(INSTRUCTIONS FOR THE TASK): Please reproduce all of the data exactly as it appears, but skip the pictures.

** MATERIAL FOR THE TASK follows **

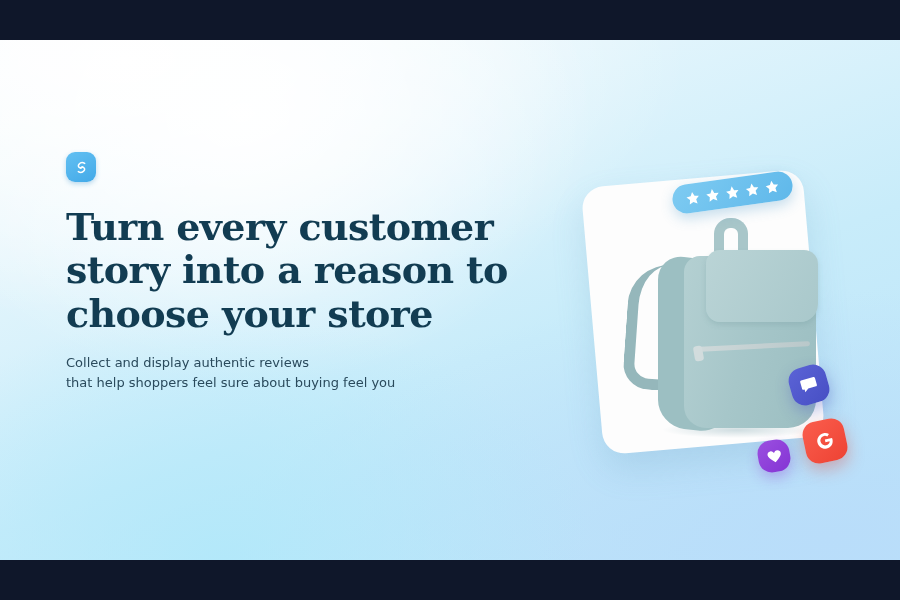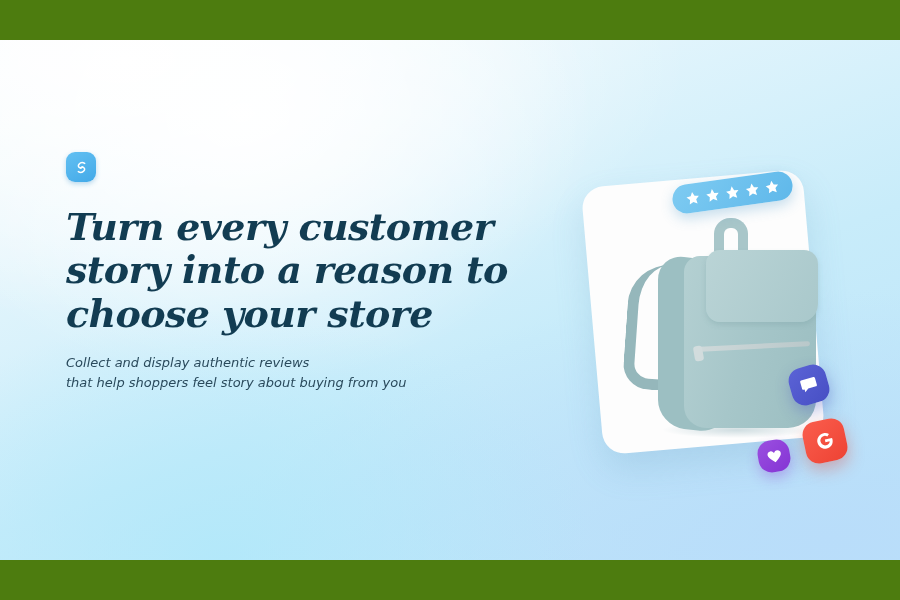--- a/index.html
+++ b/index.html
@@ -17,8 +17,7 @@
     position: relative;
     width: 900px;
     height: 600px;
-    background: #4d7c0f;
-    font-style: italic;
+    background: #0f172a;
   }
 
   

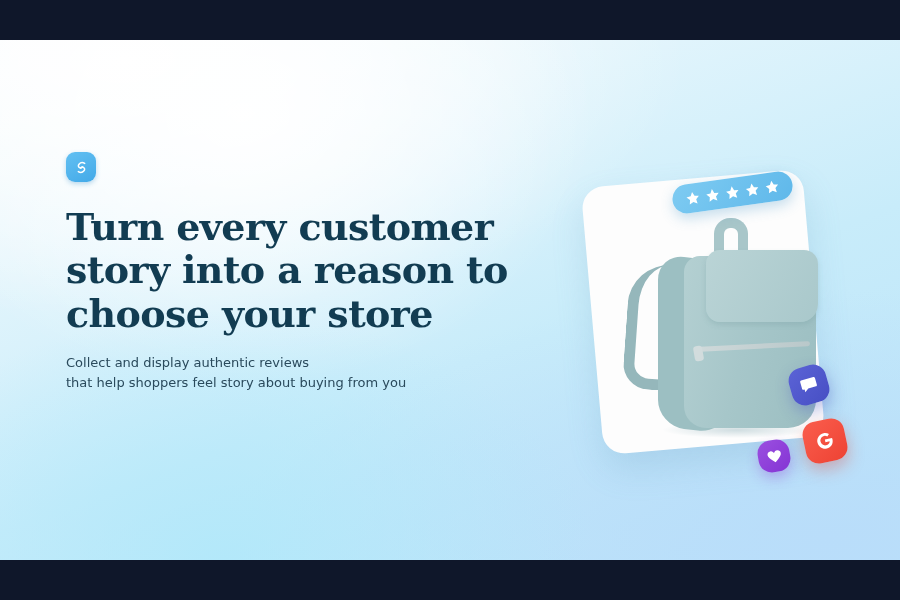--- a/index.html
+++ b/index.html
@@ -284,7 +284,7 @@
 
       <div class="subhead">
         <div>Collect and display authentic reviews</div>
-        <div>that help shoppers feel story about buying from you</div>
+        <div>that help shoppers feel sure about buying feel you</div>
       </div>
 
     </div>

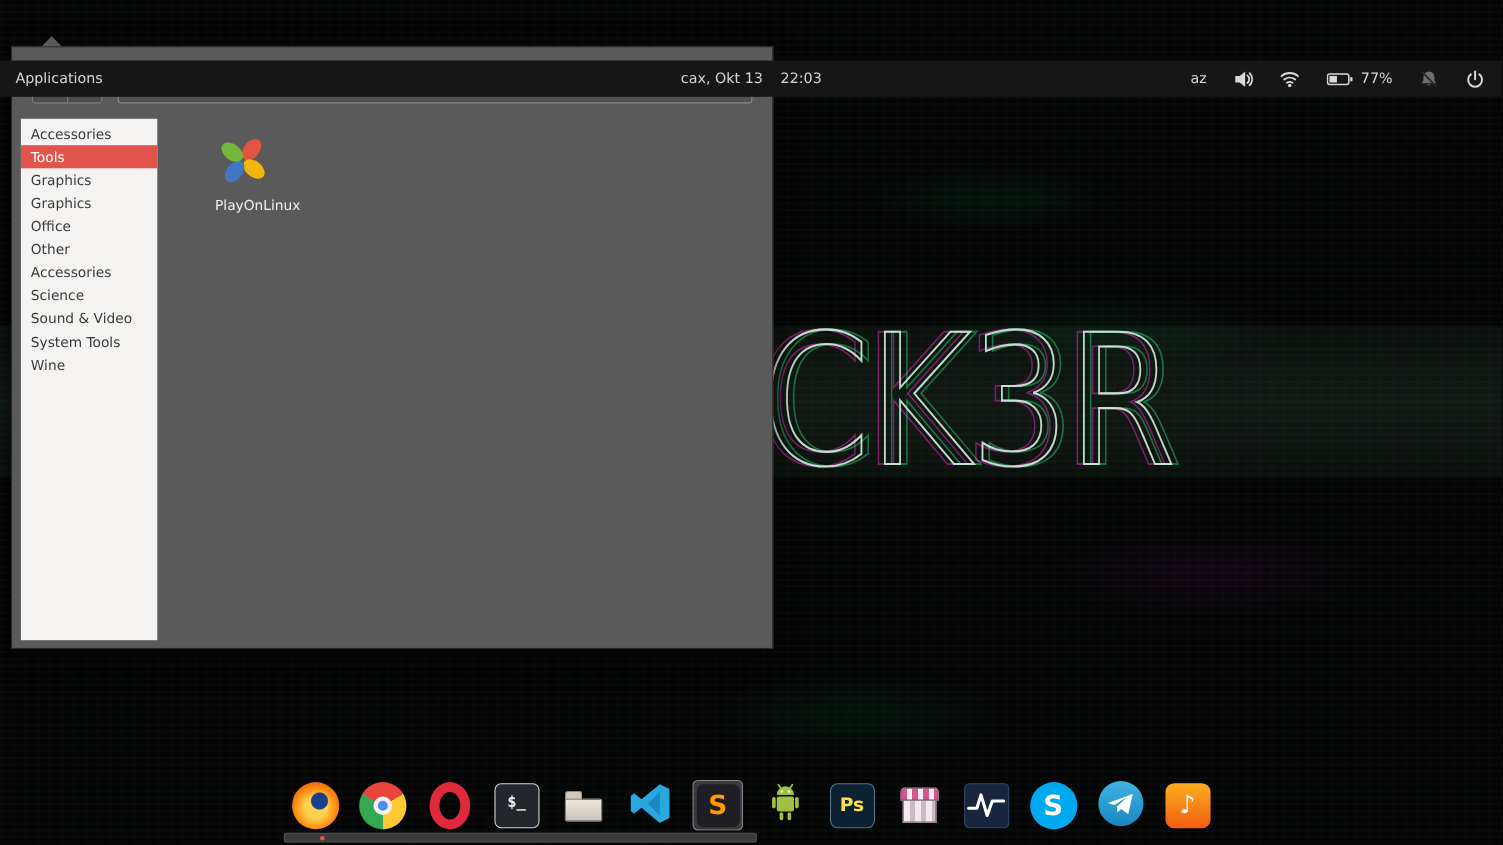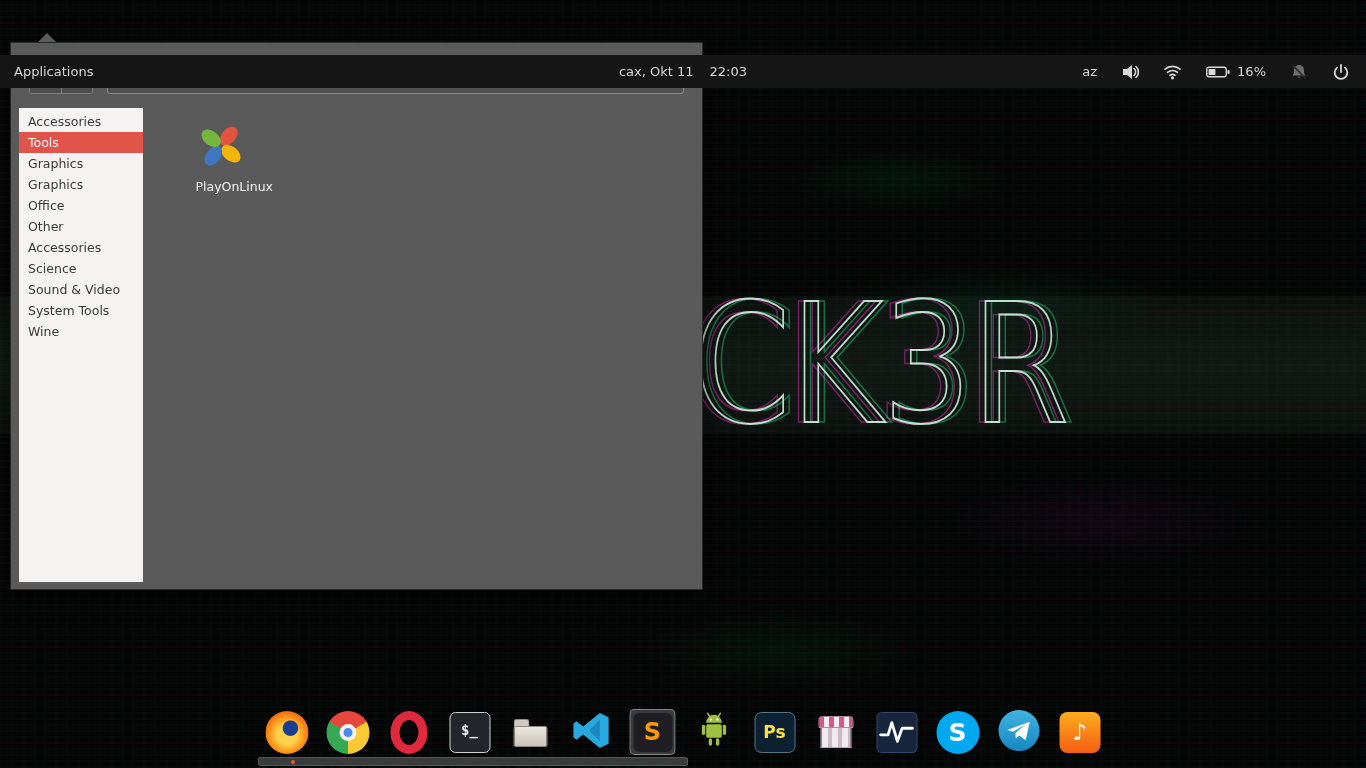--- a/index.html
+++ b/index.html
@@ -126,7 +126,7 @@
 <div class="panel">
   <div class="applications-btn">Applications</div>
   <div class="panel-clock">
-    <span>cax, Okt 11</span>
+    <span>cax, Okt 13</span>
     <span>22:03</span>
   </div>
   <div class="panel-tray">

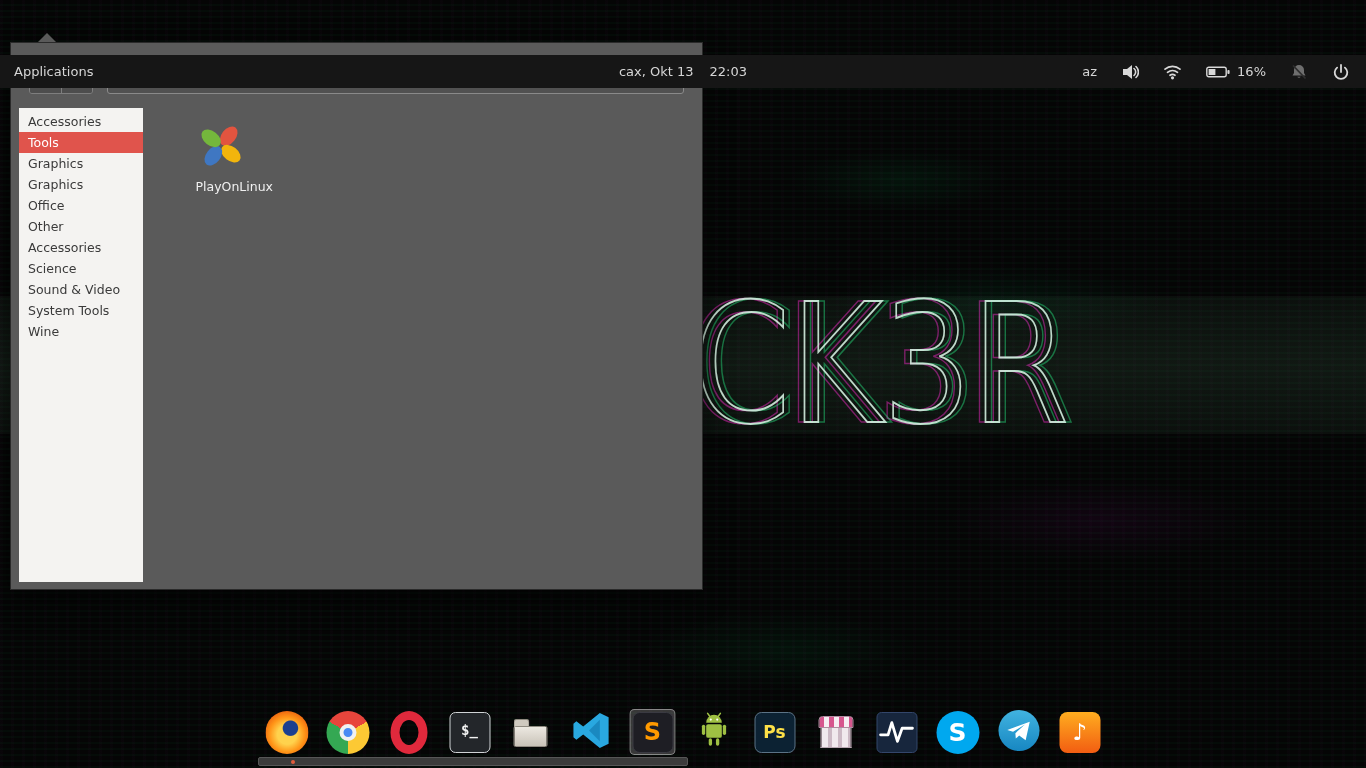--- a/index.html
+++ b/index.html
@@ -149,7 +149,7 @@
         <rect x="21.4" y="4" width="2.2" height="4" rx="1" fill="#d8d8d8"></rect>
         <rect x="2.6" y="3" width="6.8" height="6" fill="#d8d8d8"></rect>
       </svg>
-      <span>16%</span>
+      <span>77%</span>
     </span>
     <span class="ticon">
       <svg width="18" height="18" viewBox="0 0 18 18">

** End of MATERIAL FOR THE TASK **

(ANSWER SPACE):
--- a/index.html
+++ b/index.html
@@ -17,8 +17,7 @@
     position: relative;
     width: 900px;
     height: 600px;
-    background: #4d7c0f;
-    font-style: italic;
+    background: #0f172a;
   }
 
   

--- a/index.html
+++ b/index.html
@@ -284,7 +284,7 @@
 
       <div class="subhead">
         <div>Collect and display authentic reviews</div>
-        <div>that help shoppers feel story about buying from you</div>
+        <div>that help shoppers feel sure about buying feel you</div>
       </div>
 
     </div>

--- a/index.html
+++ b/index.html
@@ -126,7 +126,7 @@
 <div class="panel">
   <div class="applications-btn">Applications</div>
   <div class="panel-clock">
-    <span>cax, Okt 11</span>
+    <span>cax, Okt 13</span>
     <span>22:03</span>
   </div>
   <div class="panel-tray">

--- a/index.html
+++ b/index.html
@@ -149,7 +149,7 @@
         <rect x="21.4" y="4" width="2.2" height="4" rx="1" fill="#d8d8d8"></rect>
         <rect x="2.6" y="3" width="6.8" height="6" fill="#d8d8d8"></rect>
       </svg>
-      <span>16%</span>
+      <span>77%</span>
     </span>
     <span class="ticon">
       <svg width="18" height="18" viewBox="0 0 18 18">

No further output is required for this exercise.